Manmohan Singh must take a leaf from the Atal Behari Vajpayee book. Remember how he was stung at Kargil by Pervez Musharraf after his bus journey to Lahore. But he persisted. He was willing to go some distance even at Agra in July 2001; the hardliners in his own party pulled him back.

Remember Agra? Prevez Musharraf at the head of a large rectangular seating arrangement? Seated on three sides are God’s gift to Indian media, including the noisy one mentioned above. One by one they stand up to sing paeans of Musharraf in full throated melody. But, once the summit fails, they press “rewind” and over a period, “unsing” their songs, note by note.

But Agra or no Agra, knowing Vajpayee’s tenacity, I am sure he would soon have picked up the thread and resumed his peace commitment. But, alas, within two months 9/11 happened, providing grist to the hardline mill.

Then, in sequence, came the December 13 attack on Parliament, setting the scene for the February 2002 Gujarat pogrom. The hardliners were on top.

But did that stop Vajpayee from searching for the right opening?

Americans, by now deep in Iraq, began to lobby for Indian troops to administer northern Iraq, the Kurdish area. The armed forces salivated as did those of the BJP who liked the analogy of their looking after a “sector” of Iraq exactly as the “big powers” administered “sectors” of Berlin after the war. Yes, the establishment had all but bitten the bait.

Then on April 9, 2003, Vajpayee watched on TV Saddam Hussain’s statue being pulled down from the square at Palestine hotel. He kept his counsel.

On April 18, on a visit to Srinagar, Vajpayee the statesman, startled the world, most of all, his own party. Eyeball to eyeball confrontation between Indo-Pak armies notwithstanding, he offered his hand of peace to Pakistan.
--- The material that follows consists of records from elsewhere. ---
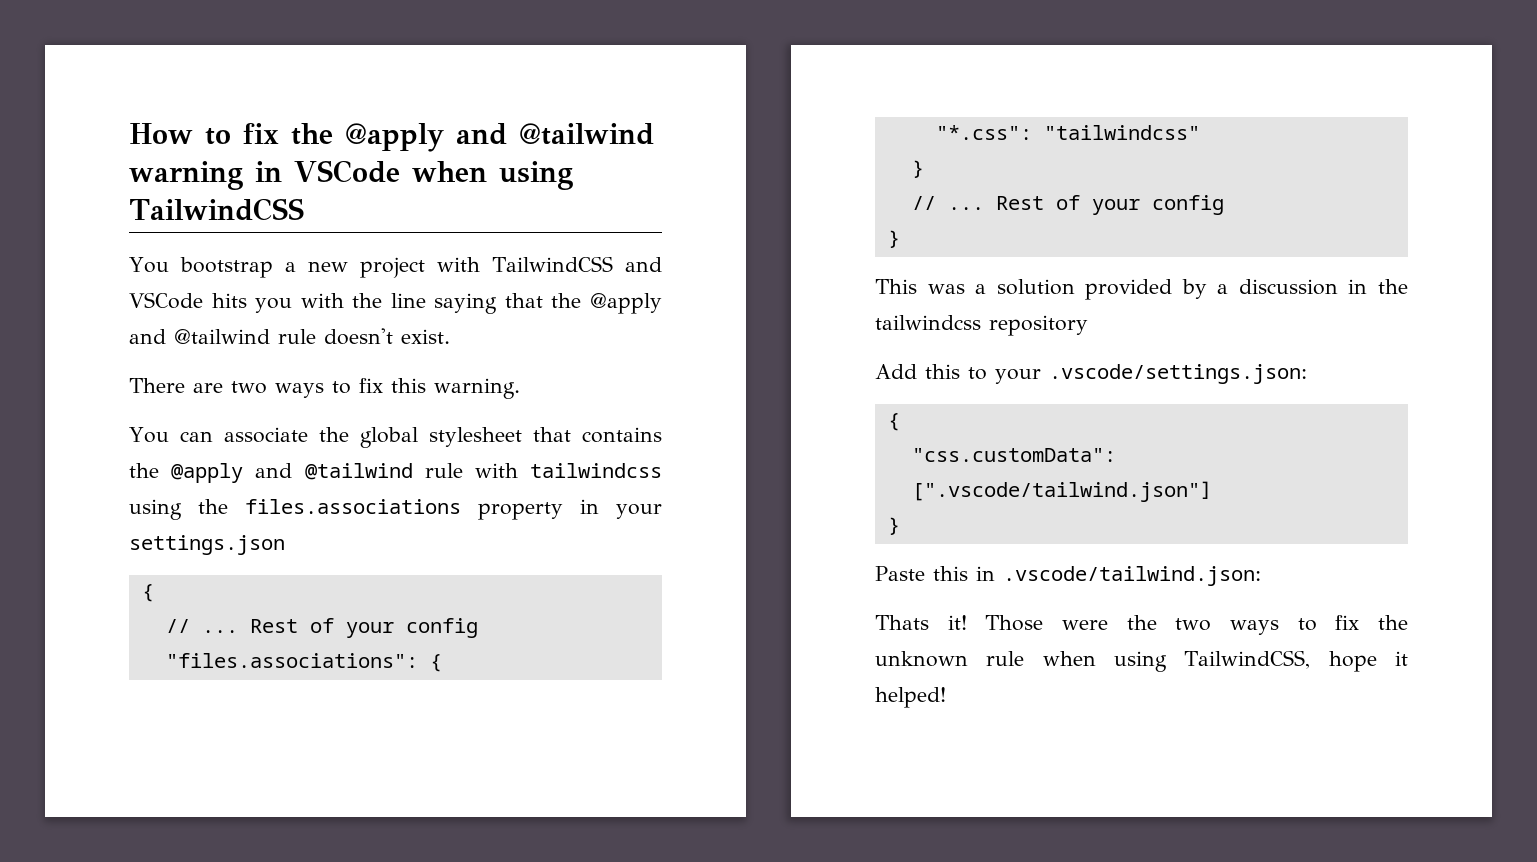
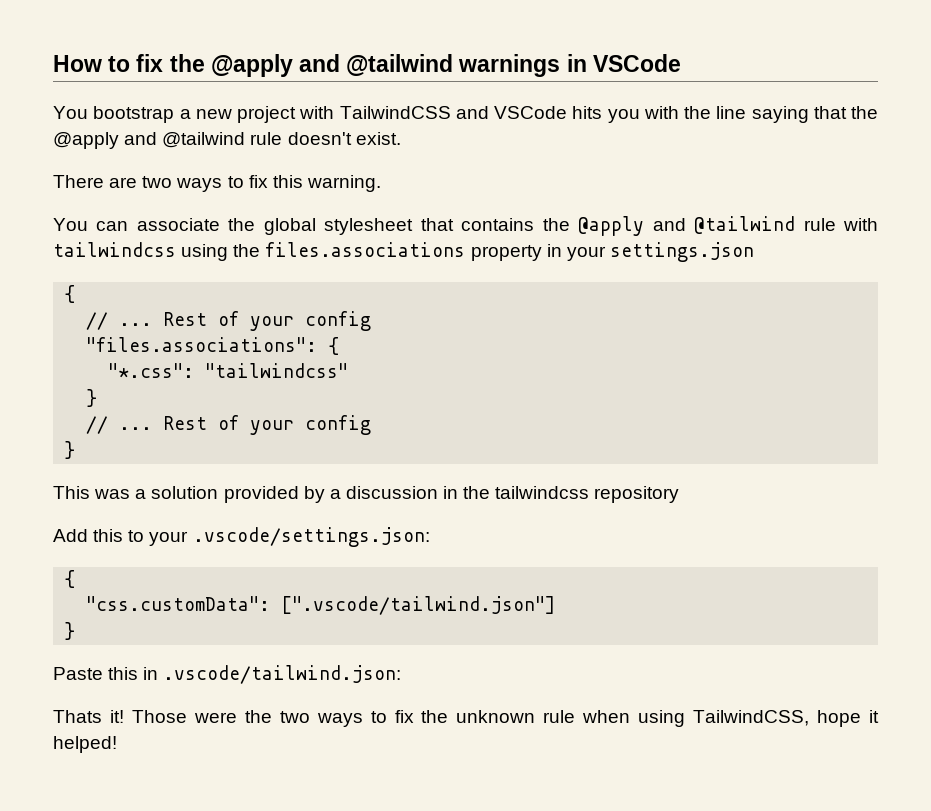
- How to fix the @apply and @tailwind warning in VSCode when using TailwindCSS
+ How to fix the @apply and @tailwind warnings in VSCode

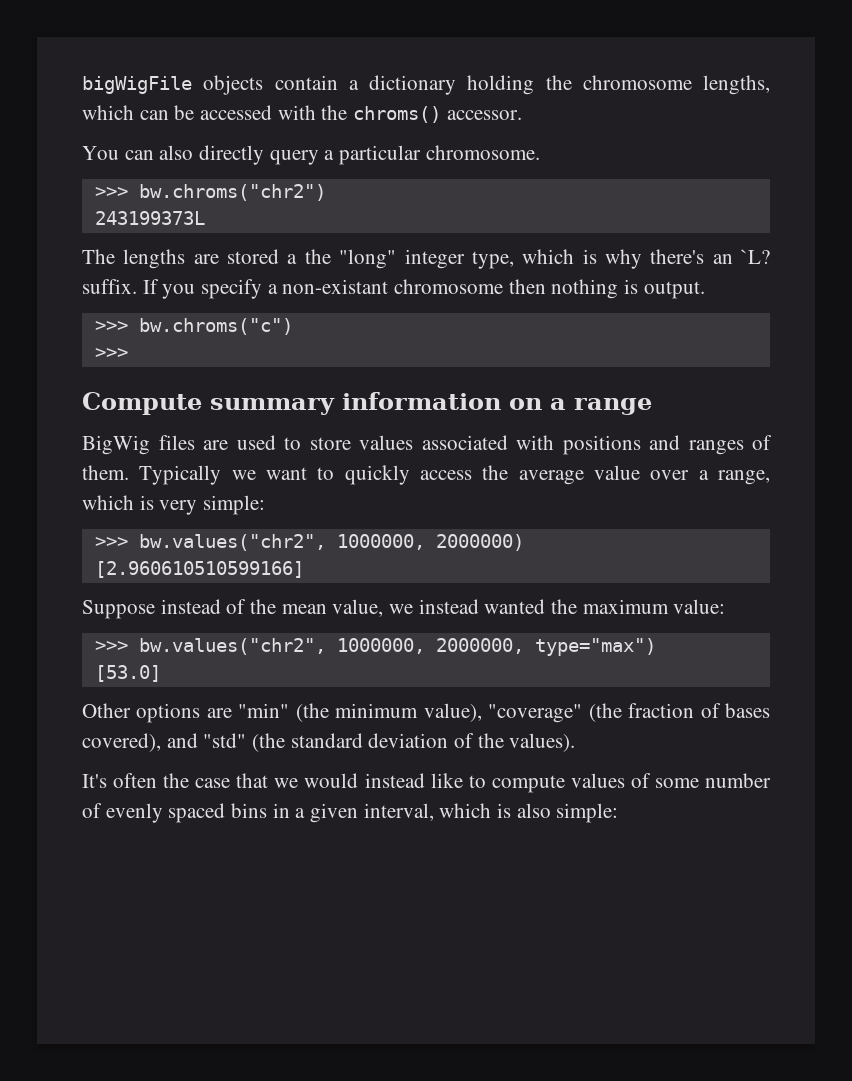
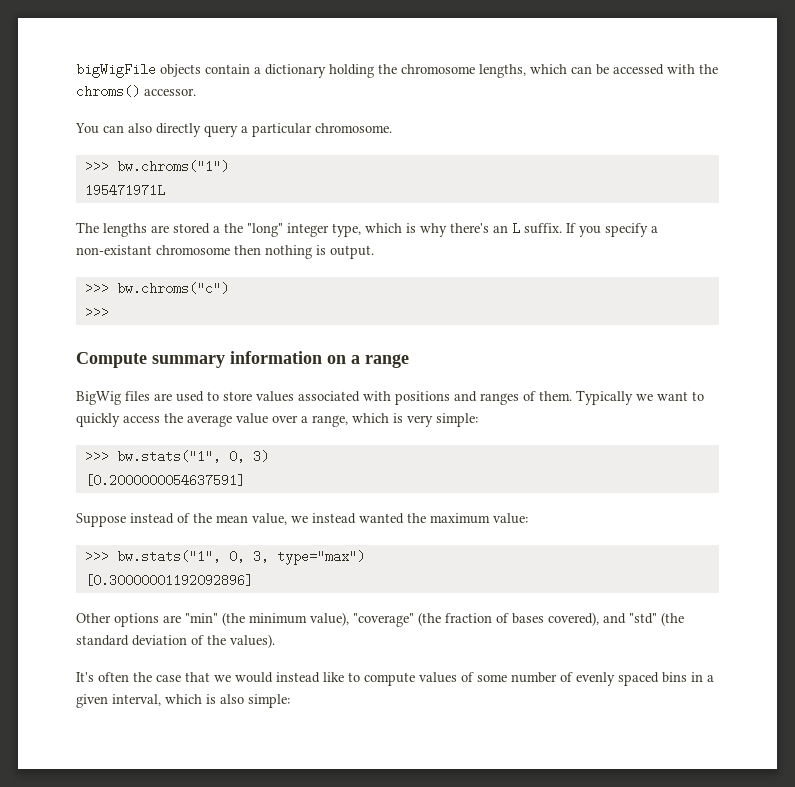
- >>> bw.chroms("chr2")
- 243199373L
+ >>> bw.chroms("1")
+ 195471971L
- The lengths are stored a the "long" integer type, which is why there's an `L? suffix.
+ The lengths are stored a the "long" integer type, which is why there's an L suffix.
- >>> bw.values("chr2", 1000000, 2000000)
- [2.960610510599166]
+ >>> bw.stats("1", 0, 3)
+ [0.2000000054637591]
- >>> bw.values("chr2", 1000000, 2000000, type="max")
+ >>> bw.stats("1", 0, 3, type="max")
- [53.0]
+ [0.30000001192092896]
An awesome power has arisen, making regional quarrels a self defeating waste, he said. This led to the January 6, 2004 statement in Islamabad where Pakistan agreed that its territory would not be used against India. Manmohan Singh followed up and went further for peace than any Prime Minister. Then 26/11 happened.
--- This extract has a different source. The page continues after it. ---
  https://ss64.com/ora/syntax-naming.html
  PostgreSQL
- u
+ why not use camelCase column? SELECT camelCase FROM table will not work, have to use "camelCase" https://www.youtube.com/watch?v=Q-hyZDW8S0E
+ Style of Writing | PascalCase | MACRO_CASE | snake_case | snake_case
The Vajpayee moment presents itself again. Manmohan can see an incoherent, inconsistent west groping for strategy in Libya. There never was and never will be any altruism in their moves. It is in our self interest to have the best of relations with each and every member of the currently quarrelling west.
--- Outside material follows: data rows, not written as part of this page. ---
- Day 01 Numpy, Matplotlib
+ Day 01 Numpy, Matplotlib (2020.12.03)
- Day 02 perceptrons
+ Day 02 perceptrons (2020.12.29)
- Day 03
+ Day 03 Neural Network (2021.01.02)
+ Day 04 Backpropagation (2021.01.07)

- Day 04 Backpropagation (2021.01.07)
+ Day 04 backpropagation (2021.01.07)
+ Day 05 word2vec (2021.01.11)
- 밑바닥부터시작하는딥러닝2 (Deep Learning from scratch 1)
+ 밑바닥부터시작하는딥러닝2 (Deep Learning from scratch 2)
But it is in our paramount interest to compose our regional differences, to be able to cope with an unstable, unpredictable and a frightfully self seeking world. Sonia and Rahul Gandhi, by their very presence, provide him with support he needs. The two Home Secretaries have cleared some thicket. There will be road blocks, terror attacks. But a variation on the Biblical dictum says: he who is willing to lose, shall win!